Brasil: não é assim que o golpismo será derrotado

O golpismo escancarado deve ser enfrentado com toda a força das massas.

Assalto de domingo 8.

O assalto de domingo, 8, por alguns milhares de bolsonaristas, ao Palácio do Planalto e às sedes dos poderes legislativo e judiciário, não foi um raio em céu azul.

Incorpora-se a uma série de ações que ocorreram há dois meses: o não reconhecimento de Bolsonaro da vitória eleitoral de Lula, alegando fraude; centenas de bolsonaristas acampados em frente aos quartéis das Forças Armadas em todo o país, pedindo uma intervenção golpista; a renúncia antecipada  da posse de Lula do alto comando militar; tentativa de ataque com explosivos no dia da posse do novo governo, etc.

Mas, a orientação de Lula era conciliar com a direita e o alto comando militar. Nomeou José Múcio, Ministro da Defesa (responsável pelas relações com os militares), que caracterizou os acampamentos fascistoides como “atos que fazem parte da democracia”. Ele reconheceu a participação de “amigos pessoais” e “familiares” nos mesmos.

A ação fascista do dia 8 foi rigorosamente anunciada e preparada. A coluna central veio diretamente do acampamento em frente ao quartel-general do Exército em Brasília. Os “serviços de inteligência” avisaram que planejavam produzir “atos violentos”.

A polícia “omitiu-se”, deixando o “território livre” para as ações da horda fascista. A guarda militar do Planalto, subordinada ao chefe do Exército, não interveio durante o assalto dos bandos bolsonaristas.

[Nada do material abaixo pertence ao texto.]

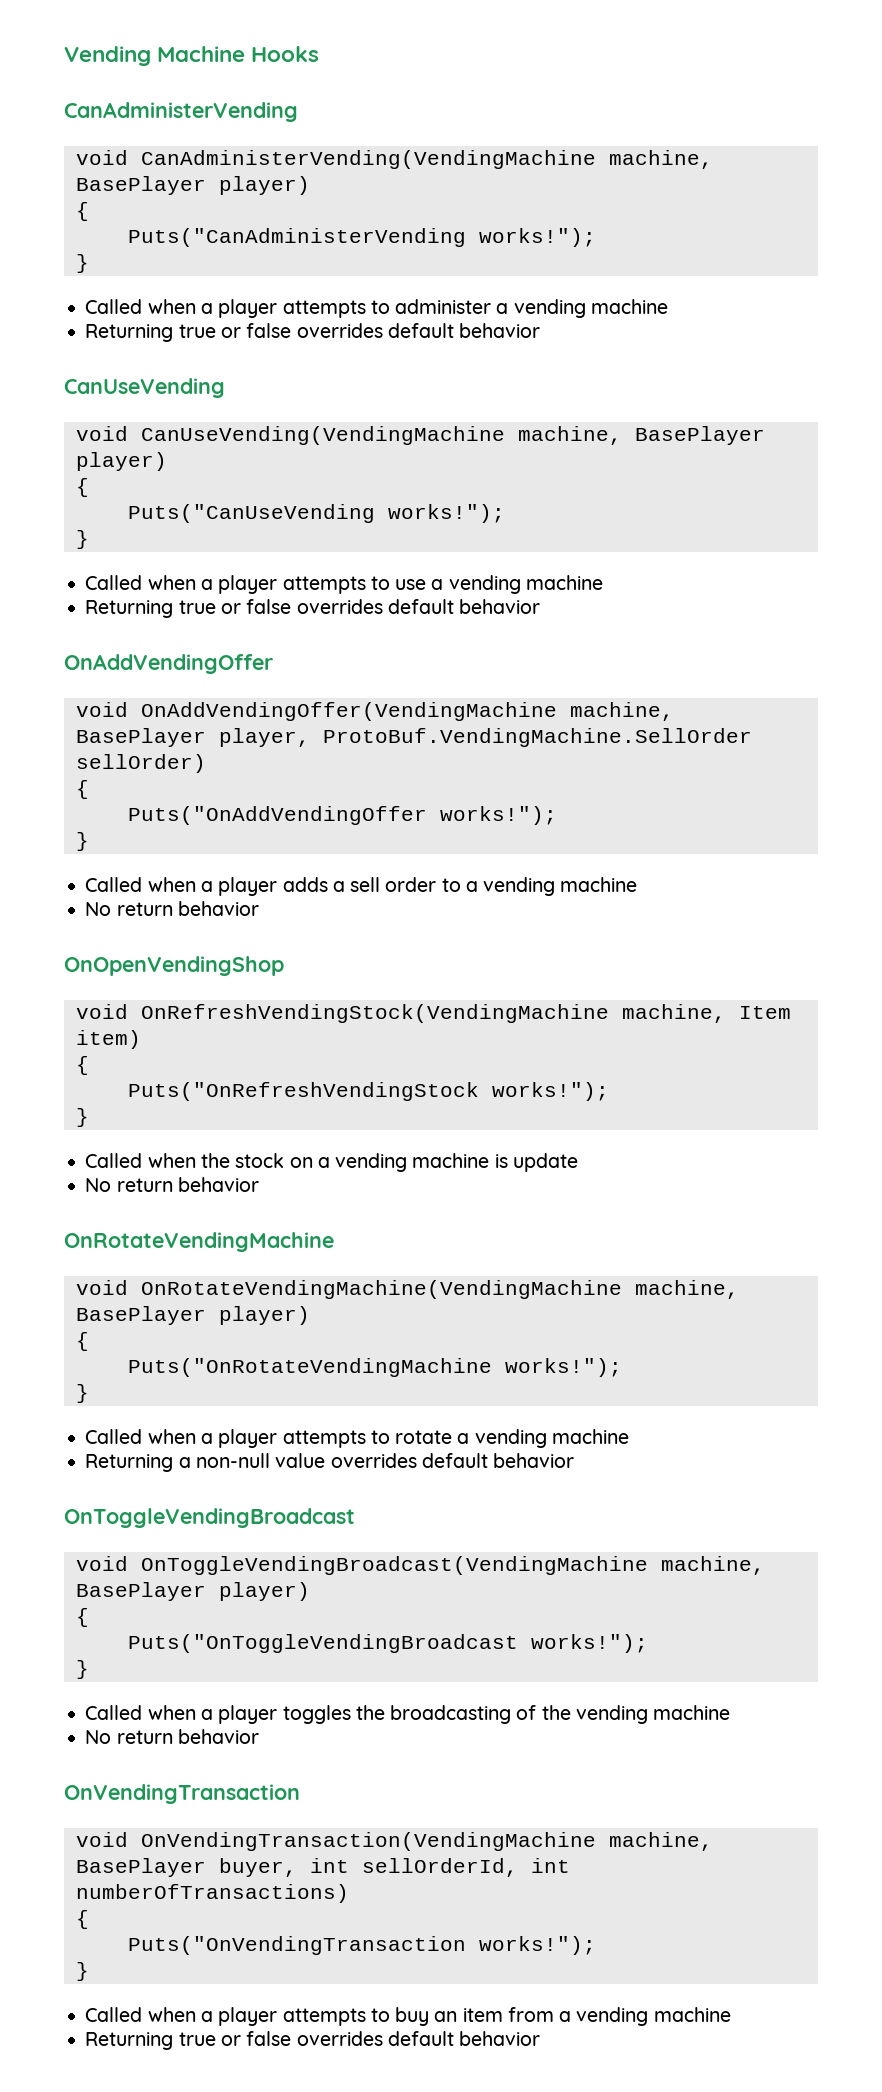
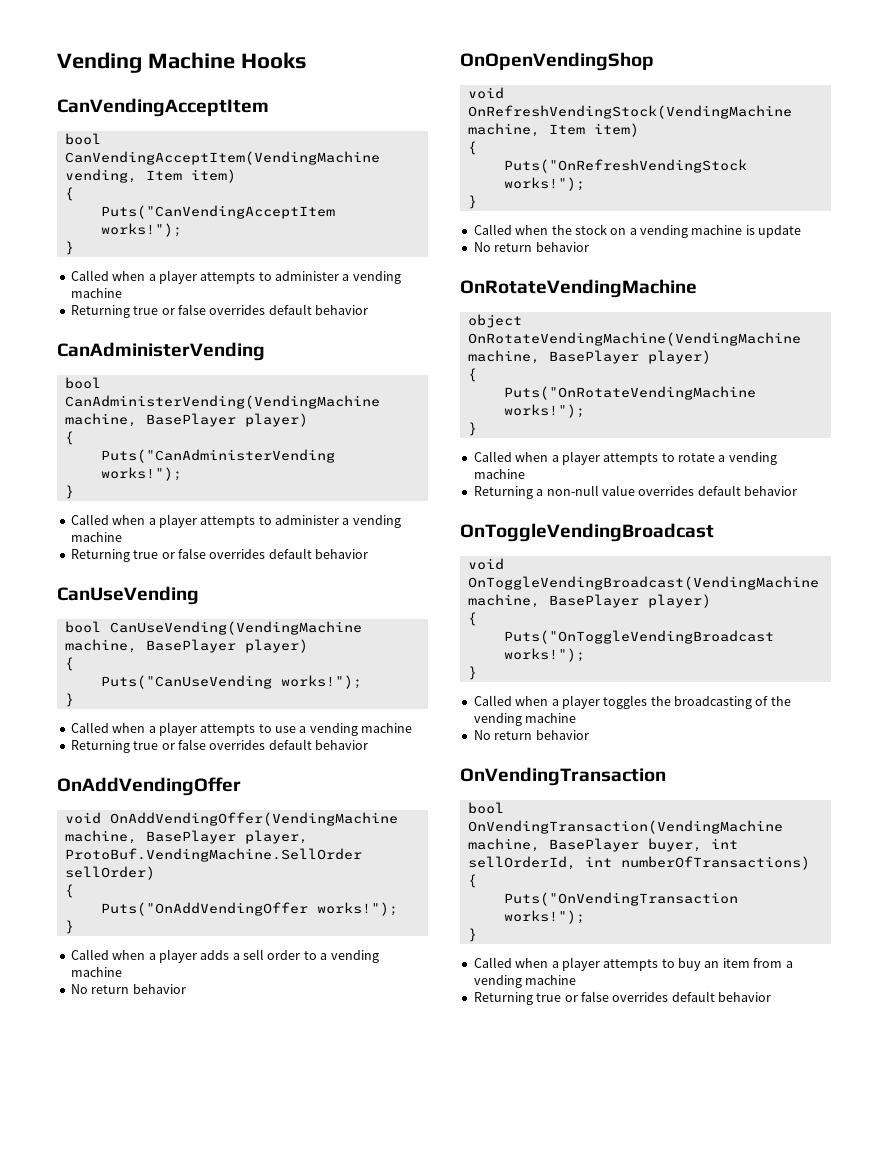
(320, 54) none -> [57,98,269,117] [64,133,101,145] [64,151,380,165] [64,169,236,183] [64,187,74,201] [100,205,335,219] [100,223,182,237] [64,241,74,255] [70,270,401,284] [70,288,122,298] [70,304,368,318] // CanVendingAcceptItem // bool CanVendingAcceptItem(VendingMachine vending, Item item) // { // Puts("CanVendingAcceptItem works!"); // } // Called when a player attempts to administer a vending machine // Returning true or false overrides default behavior
[75,150,128,165] void -> [64,377,101,389] bool
[75,426,128,441] void -> [64,621,101,633] bool
[75,1280,128,1295] void -> [467,314,522,328] object
[75,1832,128,1847] void -> [467,802,504,814] bool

O governador de Brasília e seu chefe de segurança (ex-ministro da Segurança de Bolsonaro) nada fizeram. Para deixar mais evidente a cumplicidade e a provocação, Anderson Torres, chefe da segurança, resolveu sair de férias naquele mesmo dia para os Estados Unidos.

A cumplicidade das forças repressivas foi total. O alto comando militar não denunciou o motim fascista, convivendo e confraternizando com os “acampados” até o último minuto.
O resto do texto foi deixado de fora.